115 That's the preliminary number released by the U.S. Fire Administration (USFA) for line-of-duty deaths in 2007. While that number may change as more details are determined, it stands as a stark reminder that firefighting is a dangerous business. While cardiovascular issues still led the pack as the primary cause overall, firefighter disorientation was the leading cause of structural fireground deaths in 2007.
Now, you might think I am getting ready to tell you that your thermal imager (TI) can solve this problem for you — and I am. But, I am also going to caution you that your thermal imager can potentially aggravate the problem as well.
Becoming lost or disoriented inside a burning structure can be a harrowing experience. While some might joke that I spent the better part of my firefighting career "lost and disoriented," I have been in the position of not knowing the way out. It is not a pleasant experience. Forced to feel around for some recognizable object and then guessing which way to go from there leaves one feeling a little panicked.
It is safe to assume that the primary cause of firefighter disorientation is the lack of visibility. We're talking about the type of blindness that only thick, black smoke can deliver. Absent smoke, navigating a building is fairly simple.
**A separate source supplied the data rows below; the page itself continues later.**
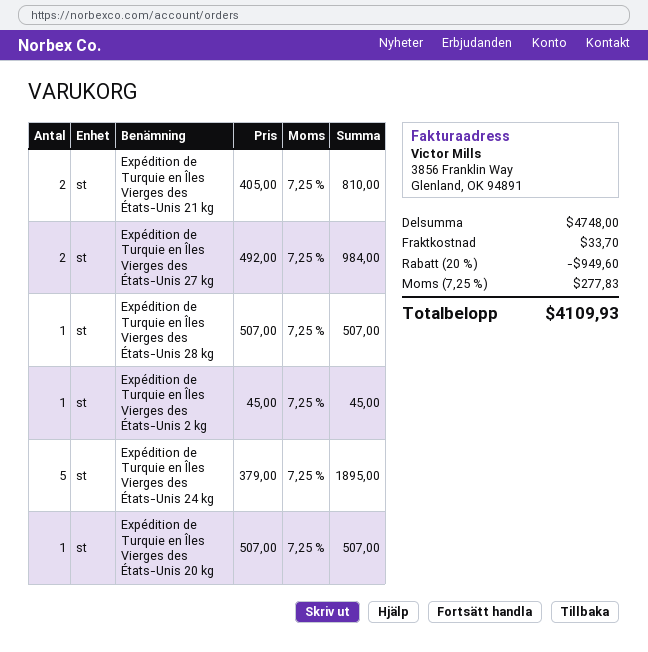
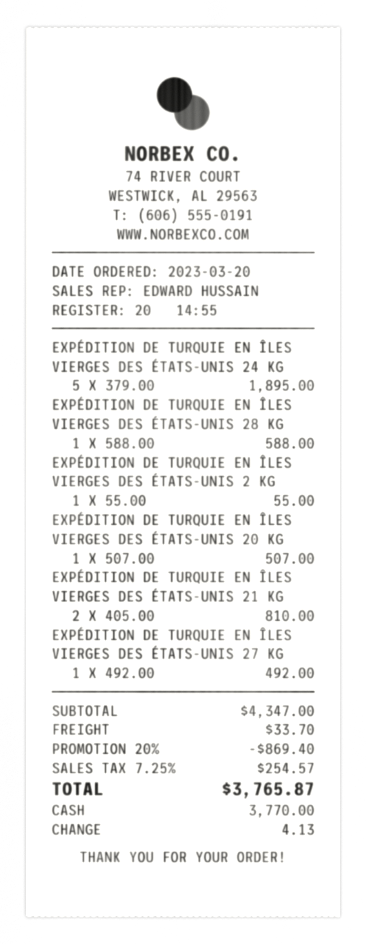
Expédition de Turquie en Îles Vierges des États-Unis 27 kg: 2 x 492.00 = 984.00 -> 1 x 492.00 = 492.00
Expédition de Turquie en Îles Vierges des États-Unis 28 kg: 1 x 507.00 = 507.00 -> 1 x 588.00 = 588.00
Expédition de Turquie en Îles Vierges des États-Unis 2 kg: 1 x 45.00 = 45.00 -> 1 x 55.00 = 55.00
subtotal: 4748.00 -> 4347.00
discount: 20% = 949.60 -> 20% = 869.40
tax: 7.25% = 277.83 -> 7.25% = 254.57
total: 4109.93 -> 3765.87

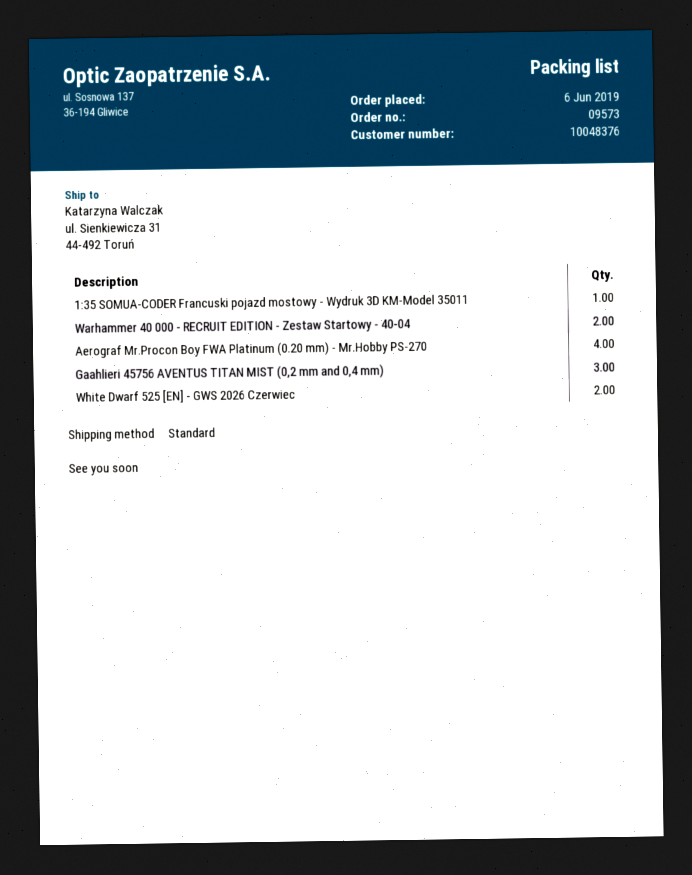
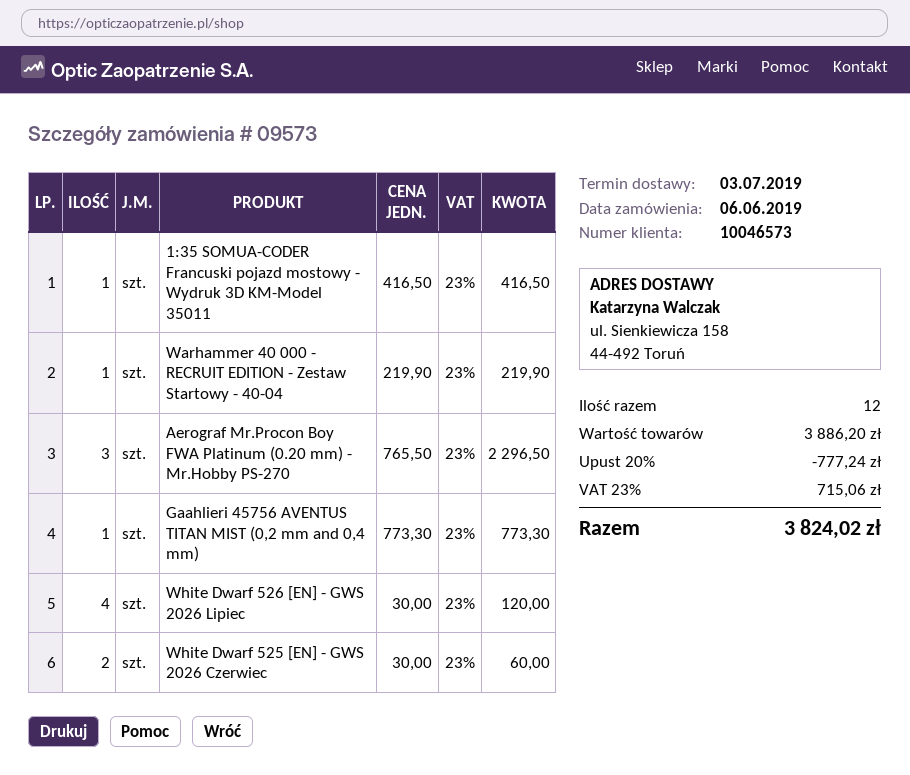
customer number: 10048376 -> 10046573
ship to: ul. Sienkiewicza 31, 44-492 Toruń -> ul. Sienkiewicza 158, 44-492 Toruń
Warhammer 40 000 - RECRUIT EDITION - Zestaw Startowy - 40-04: 2 -> 1
Aerograf Mr.Procon Boy FWA Platinum (0.20 mm) - Mr.Hobby PS-270: 4 -> 3
Gaahlieri 45756 AVENTUS TITAN MIST (0,2 mm and 0,4 mm): 3 -> 1
White Dwarf 526 [EN] - GWS 2026 Lipiec: none -> 4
Deprived of sight, however, it becomes a totally different experience, and this is where the thermal imager can help.
With a thermal imager, disorientation can be virtually eliminated. Did you catch that? The leading cause of structural fireground deaths practically eliminated! That could have meant 21 fewer deaths in 2007. And although a thermal imager helps you "see," it will only help reduce disorientation when used correctly.
For example, let's think of the following scenario: What if I took you down to the local Wal-Mart? You've been in this store several times and know the general layout. As we approach the front door, I place a blindfold over your eyes, give you a standard 30-minute self-contained breathing apparatus (SCBA) bottle to breathe from and I lead you through the store. We weave our way up and down aisles, turning right and left. After 10 minutes, we stop and I spin you around several times and then tell you to find your own way out. How long would that take? Could you do it in less time than the remaining air in your bottle?
Now let's look at the same scenario, except that after the 10-minute walk through the store, spinning around a few times and telling you to find your own way out, I remove the blindfold. Now how long would it take you to get out? That's the benefit of your thermal imager.
As you begin to enter a structure, you should scan the room with your thermal imager using a three-pass technique. The first pass scans across the ceiling looking for heat accumulation, potential vent points and structural integrity. The second pass looks across the middle of the room, taking note of the physical layout of the room and its contents, as well the location of any secondary egress points. The third pass scans the floor looking for collapsed victims, further refining your mental picture of the room and taking note of any special hazards. All three scans take less than 10 seconds, but are important to maintaining proper orientation with your thermal imager. Actual navigation of the room should not be done with your thermal imager.
I know what you're thinking. "Don't use my TI? Are you crazy?!" Maybe, but I would not use the thermal imager for the actual act of navigation for the simple fact that you can usually move quicker without it once you know the layout of the room. This is where your thermal imager can potentially aggravate the situation. Forcing yourself to navigate "old-school," you are maintaining your basic skills and confirming by touch, the mental map you developed during the second pass you made with the thermal imager. If something were to happen to the thermal imager (you drop it and lose it, the battery dies or it malfunctions), you have a firm grasp on how you got here and how you will get back. You know where the secondary egresses are because you touched them as you navigated. As you move around the room, you should pause and re-scan the room using the three-pass approach, observing changing fire conditions. When moving from point to point, the three-pass technique rules.
Firefighter disorientation is far too common to ignore, and it can have serious consequences. According to the preliminary report from the USFA, "Each year, firefighters becoming trapped and disoriented represent the largest portion of structural fireground fatalities." Remember, your thermal imager can remove the blindfold of thick smoke and allow you to find your way out, but maintaining proper orientation relies on combining basic skills with thermal imager skills, not replacing one with the other.